→ DESCRIPTION OF THE TASK:
In your copy of the data, keep every word exact and include no pictures.

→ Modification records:
-------
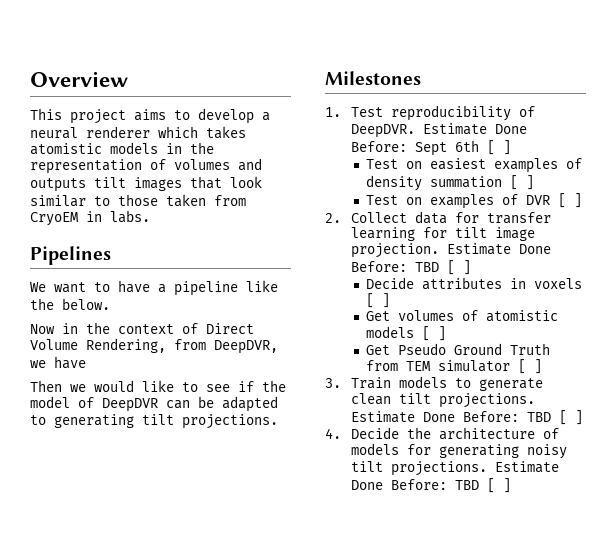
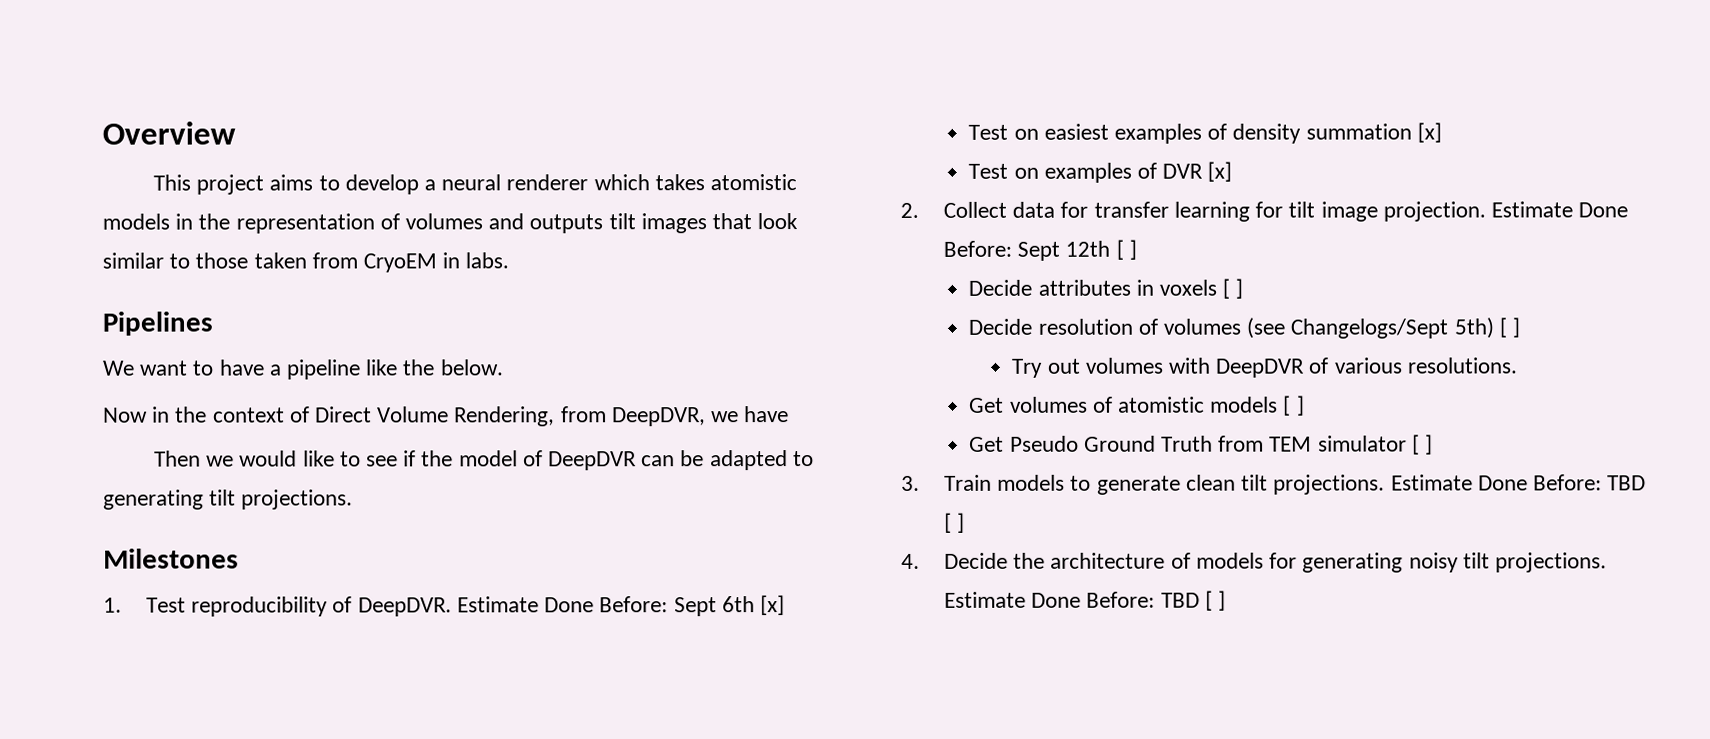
[486,140,511,155] [ ] -> [759,595,785,616] [x]
[509,175,534,190] [ ] -> [1416,122,1442,143] [x]
[557,193,582,208] [ ] -> [1207,161,1233,182] [x]
[414,262,439,272] TBD -> [1017,240,1111,261] Sept 12th
(390, 300) none -> [968,317,1521,339] [1011,357,1518,378] // Decide resolution of volumes (see Changelogs/Sept 5th) [ ] // Try out volumes with DeepDVR of various resolutions.

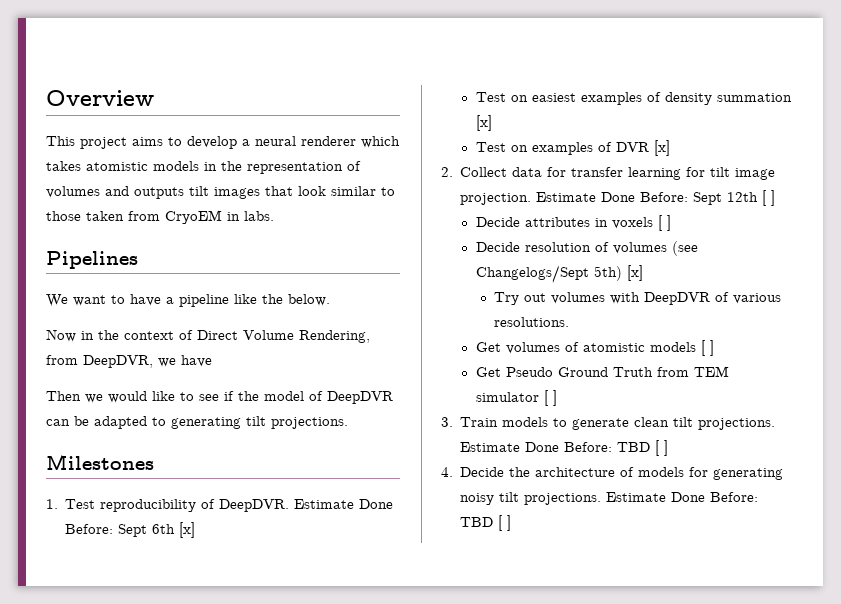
[1498,317,1521,338] [ ] -> [626,265,643,281] [x]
-------
→ RESULT BELOW:
[486,140,511,155] [ ] -> [759,595,785,616] [x]
[509,175,534,190] [ ] -> [1416,122,1442,143] [x]
[557,193,582,208] [ ] -> [1207,161,1233,182] [x]
[414,262,439,272] TBD -> [1017,240,1111,261] Sept 12th
(390, 300) none -> [968,317,1521,339] [1011,357,1518,378] // Decide resolution of volumes (see Changelogs/Sept 5th) [ ] // Try out volumes with DeepDVR of various resolutions.

[1498,317,1521,338] [ ] -> [626,265,643,281] [x]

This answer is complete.